C'est difficile. Vous rappelez un sujet alarmant, vous rappelez un sujet de violences assez douloureux pour l'ensemble des familles. Il est important que nous puissions être ensemble avec les associations d'aide aux victimes, les réseaux d'association de proximité, police, gendarmerie. Il faut un travail de fond, aller au cœur des territoires, partir même de la sociologie. Je milite pour qu'on travaille avec des anthropologues, des psychologues dans le cadre de la formation des aidants. Il y a tant à faire.

De nombreux dispositifs existent en France pour accompagner les femmes victimes de violences. Est-ce que ces dispositifs, comme le téléphone grave danger ou l'aide d'urgence, sont suffisamment disponibles dans les territoires d’Outre-mer ?

Il y a des dispositifs. Vous faites état du téléphone grave danger, vous faites état des hébergements d'urgence, des CHRS [Centre d'hébergement et de réinsertion sociale, NDLR], du 3919... Mais nous savons aussi qu'il y a des problèmes linguistiques, par exemple. Nous verrons bien au niveau des territoires ce qu'il va en ressortir. Est-ce que le 3919 [est adapté] ? Est-ce qu'il y a assez d'hébergements d'urgence en CHRS, dans les hôtels, les appartements d'urgence ? Et puis, s'agissant du téléphone grave danger, où est-ce que nous en sommes ? Nous verrons cela. Ce sont des sujets majeurs.
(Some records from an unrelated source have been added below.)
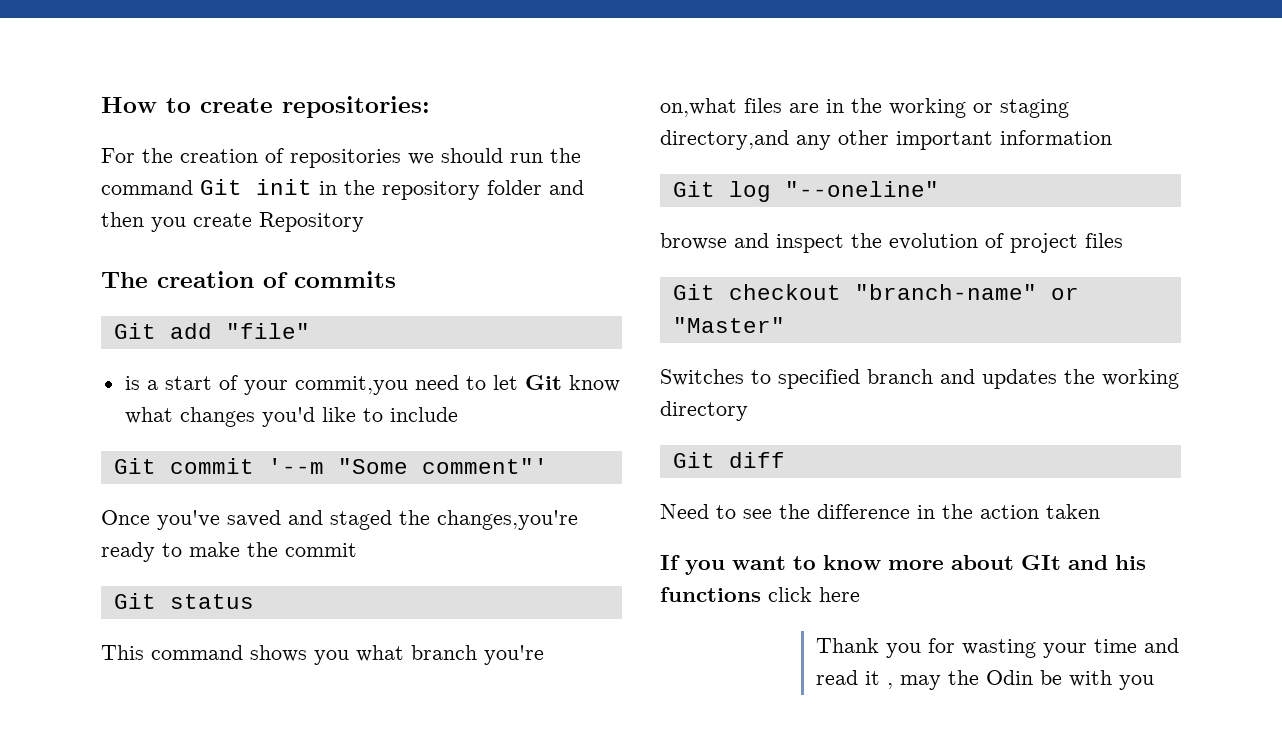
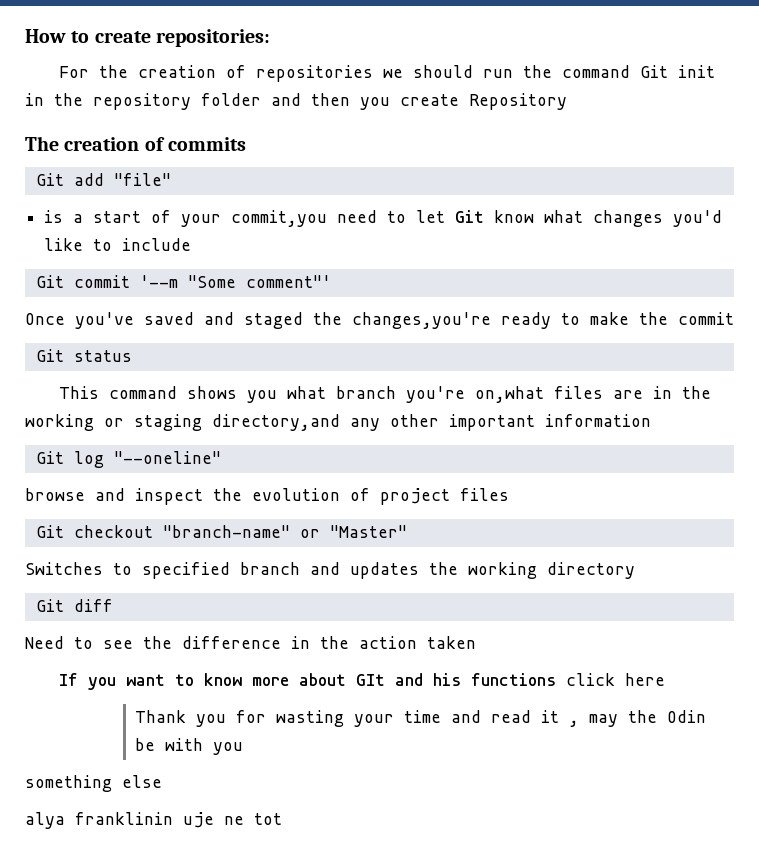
+ something else
+ alya franklinin uje ne tot

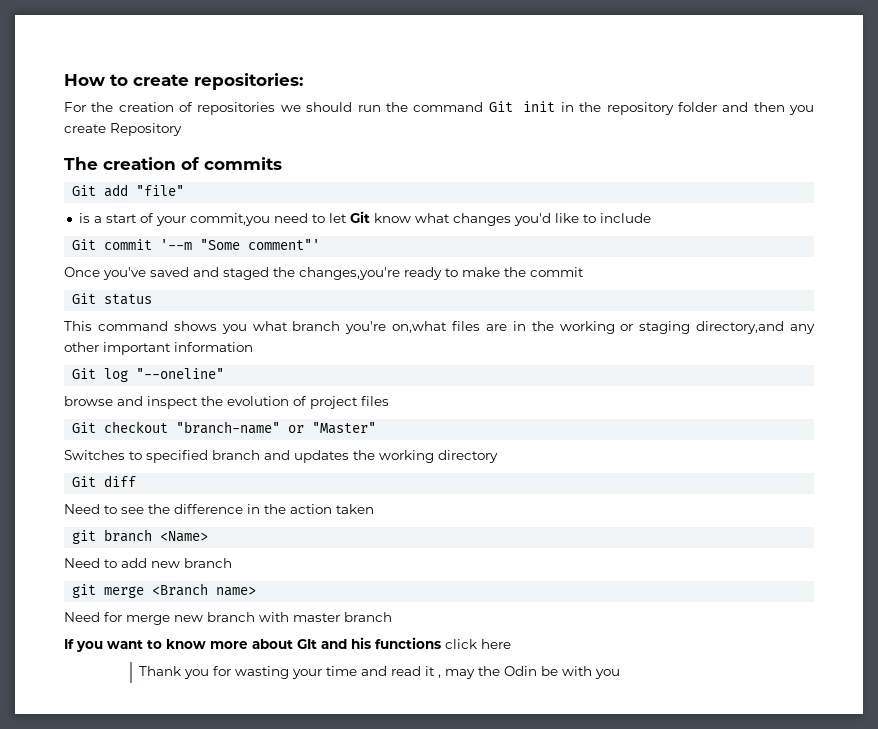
+ git branch <Name>
+ Need to add new branch
+ git merge <Branch name>
+ Need for merge new branch with master branch
- something else
- alya franklinin uje ne tot

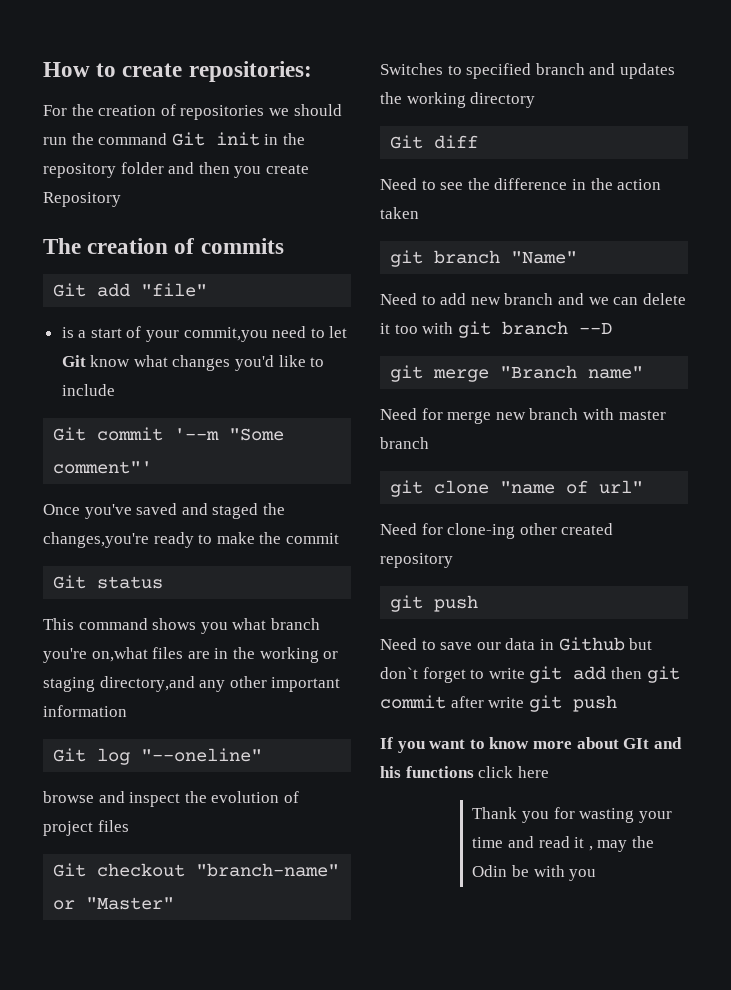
- git branch <Name>
+ git branch "Name"
- Need to add new branch
+ Need to add new branch and we can delete it too with git branch --D
- git merge <Branch name>
+ git merge "Branch name"
+ git clone "name of url"
+ Need for clone-ing other created repository
+ git push
+ Need to save our data in Github but don`t forget to write git add then git commit after write git push

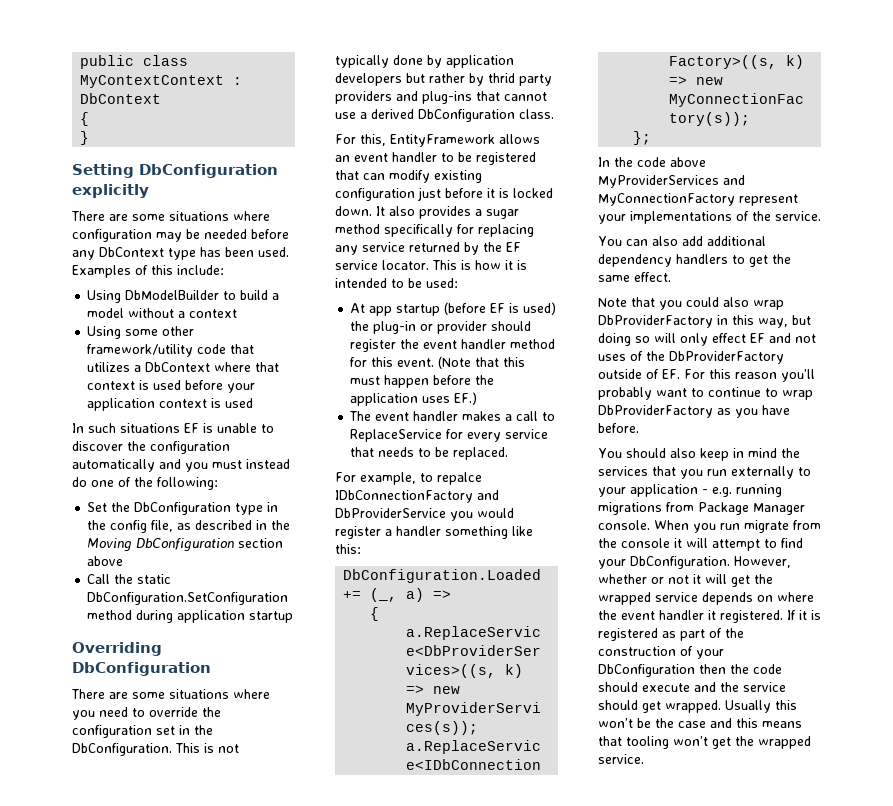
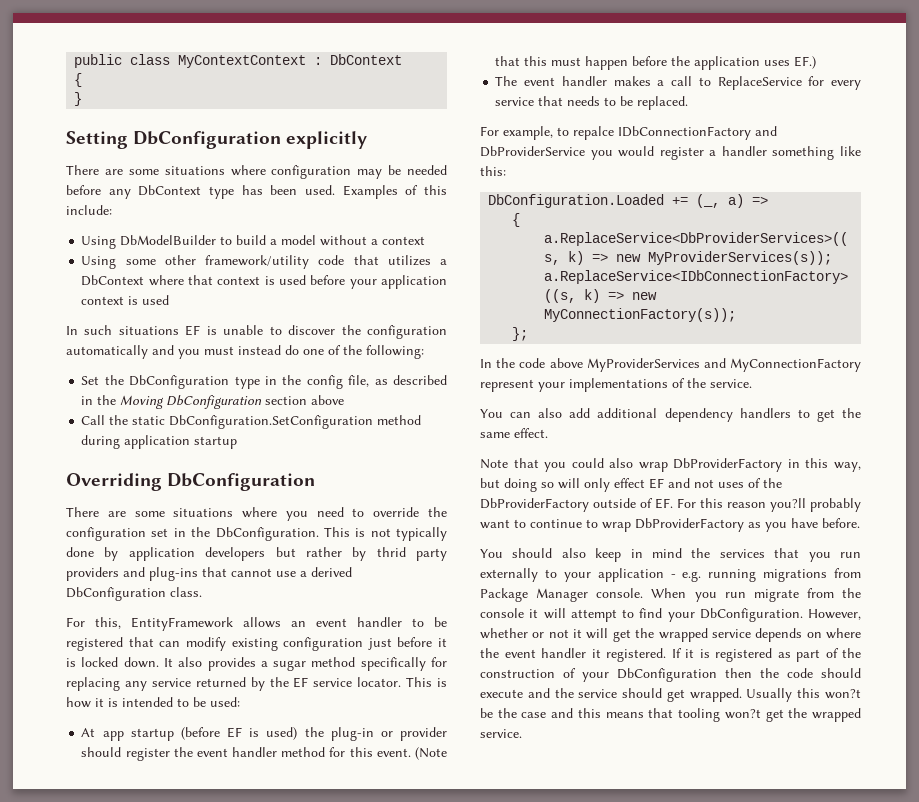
- Note that you could also wrap DbProviderFactory in this way, but doing so will only effect EF and not uses of the DbProviderFactory outside of EF. For this reason you’ll probably want to continue to wrap DbProviderFactory as you have before.
+ Note that you could also wrap DbProviderFactory in this way, but doing so will only effect EF and not uses of the DbProviderFactory outside of EF. For this reason you?ll probably want to continue to wrap DbProviderFactory as you have before.
- Usually this won’t be the case and this means that tooling won’t get the wrapped service.
+ Usually this won?t be the case and this means that tooling won?t get the wrapped service.

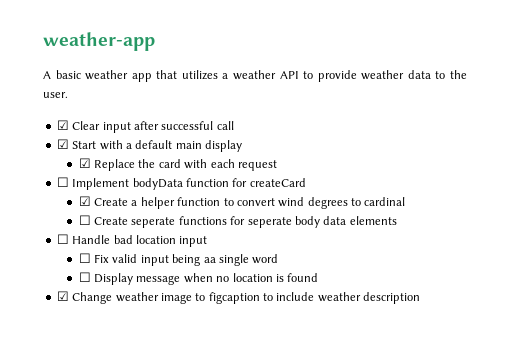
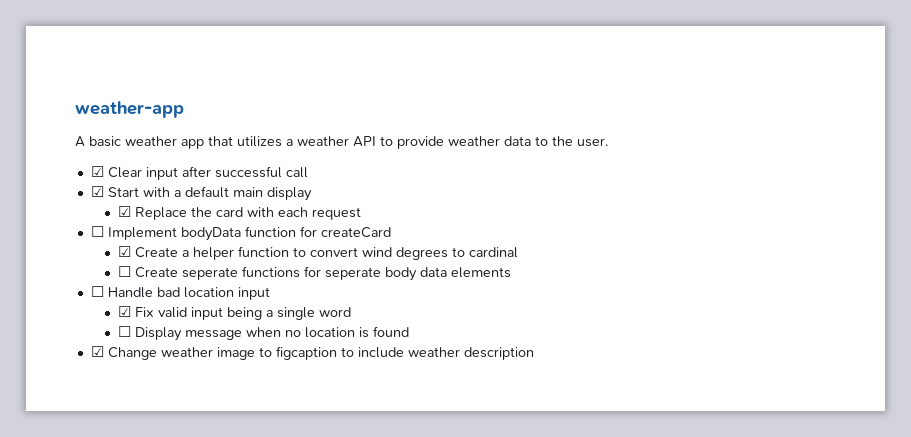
- ☐ Fix valid input being aa single word
+ ☑ Fix valid input being a single word

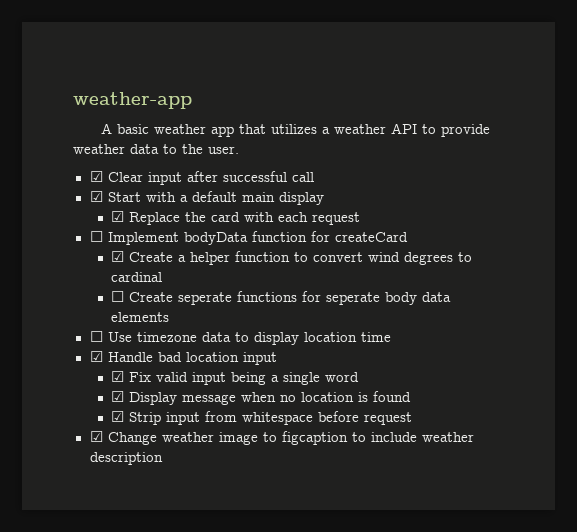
- ☐ Handle bad location input
+ ☐ Use timezone data to display location time
+ ☑ Handle bad location input
- ☐ Display message when no location is found
+ ☑ Display message when no location is found
+ ☑ Strip input from whitespace before request

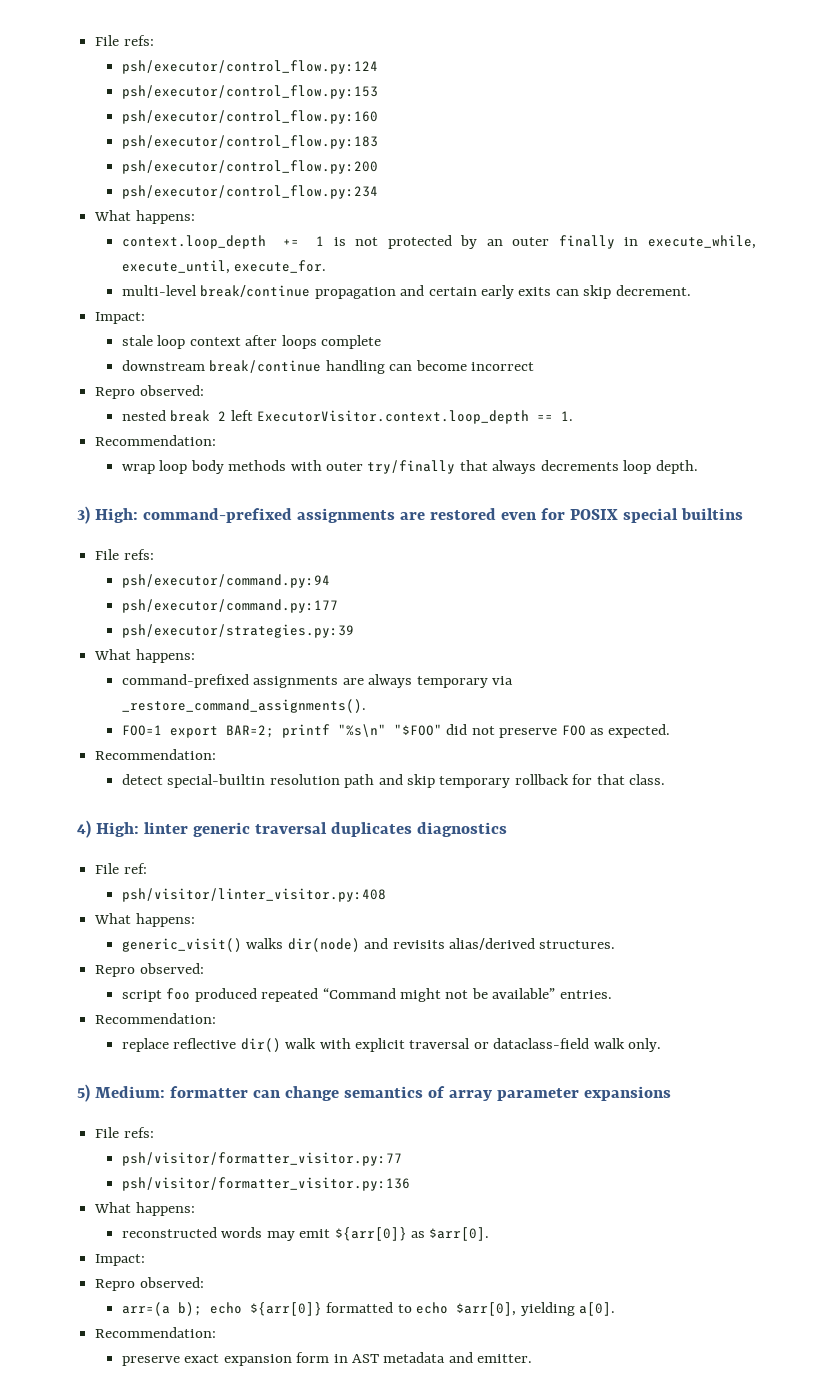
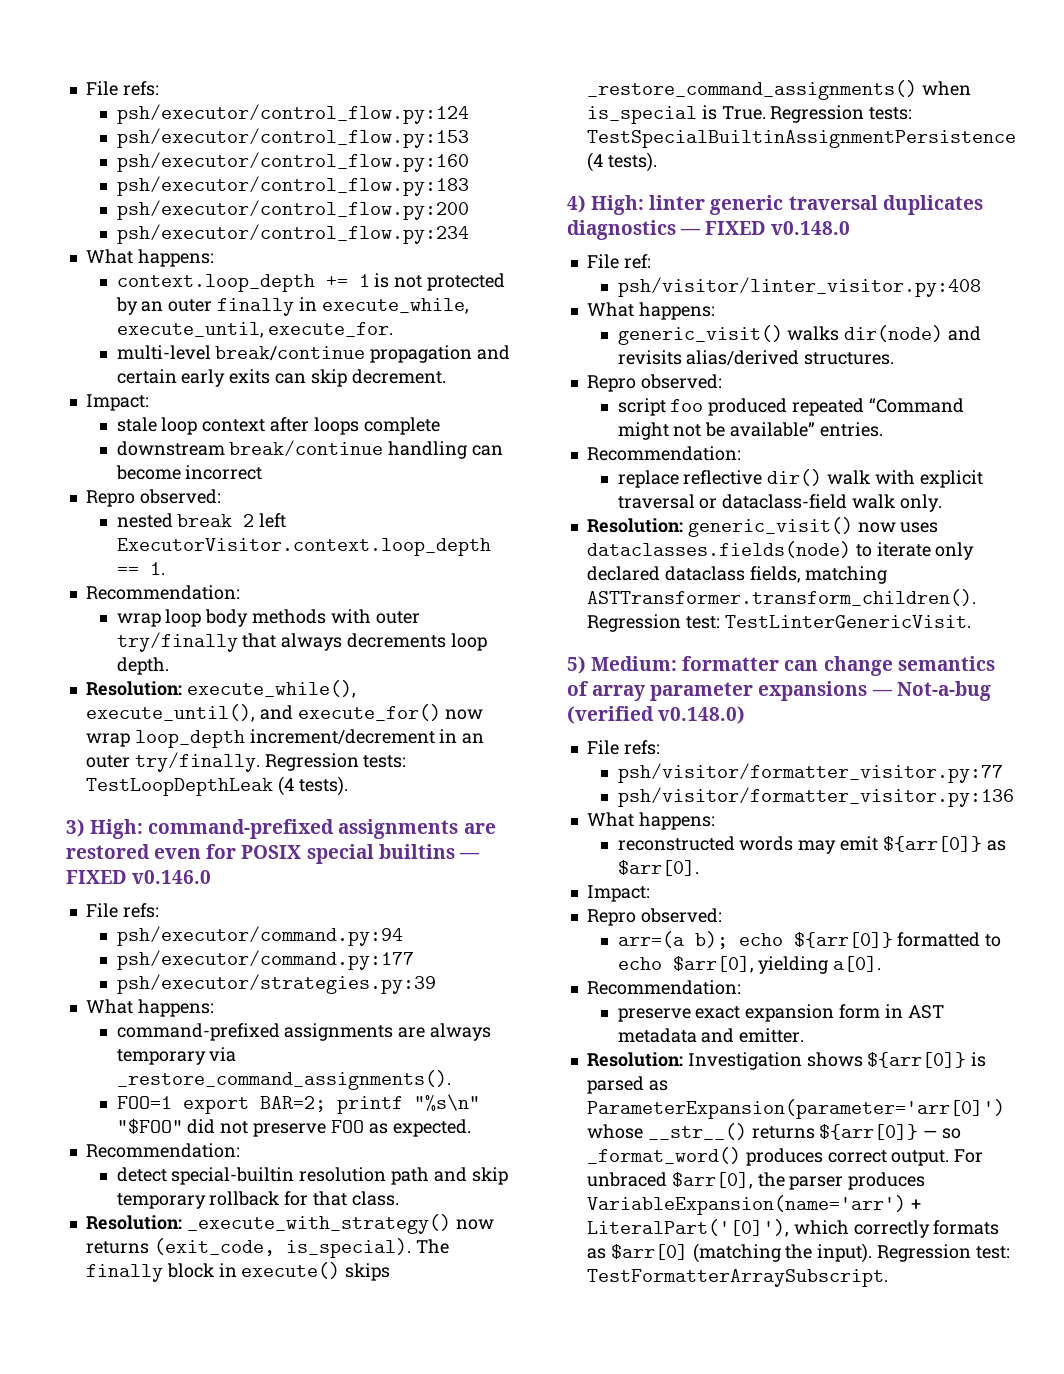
+ Resolution: execute_while(), execute_until(), and execute_for() now wrap loop_depth increment/decrement in an outer try/finally. Regression tests: TestLoopDepthLeak (4 tests).
- 3) High: command-prefixed assignments are restored even for POSIX special builtins
+ 3) High: command-prefixed assignments are restored even for POSIX special builtins — FIXED v0.146.0
+ Resolution: _execute_with_strategy() now returns (exit_code, is_special). The finally block in execute() skips _restore_command_assignments() when is_special is True. Regression tests: TestSpecialBuiltinAssignmentPersistence (4 tests).
- 4) High: linter generic traversal duplicates diagnostics
+ 4) High: linter generic traversal duplicates diagnostics — FIXED v0.148.0
+ Resolution: generic_visit() now uses dataclasses.fields(node) to iterate only declared dataclass fields, matching ASTTransformer.transform_children(). Regression test: TestLinterGenericVisit.
- 5) Medium: formatter can change semantics of array parameter expansions
+ 5) Medium: formatter can change semantics of array parameter expansions — Not-a-bug (verified v0.148.0)
+ Resolution: Investigation shows ${arr[0]} is parsed as ParameterExpansion(parameter='arr[0]') whose __str__() returns ${arr[0]} — so _format_word() produces correct output. For unbraced $arr[0], the parser produces VariableExpansion(name='arr') + LiteralPart('[0]'), which correctly formats as $arr[0] (matching the input). Regression test: TestFormatterArraySubscript.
C'est là le cadre de la mission que j'occupe actuellement.

Vous allez entamer une tournée dans les territoires d'Outre-mer. Pourquoi avoir choisi de commencer par Saint-Martin ? Qu'allez-vous y faire ?

À Saint-Martin, il y a des projets, il y a des associations qui fonctionnent. Le président [de la collectivité] Louis Mussington a souhaité me rencontrer pour qu'on puisse mettre à plat ce qui fonctionne, mais voir aussi les problèmes linguistiques du 3919, la faisabilité d'une Maison des femmes au niveau de Saint-Martin, etc. Il y a des difficultés. Les acteurs ont été assez enjoués de savoir que je me rendais sur ce territoire-là.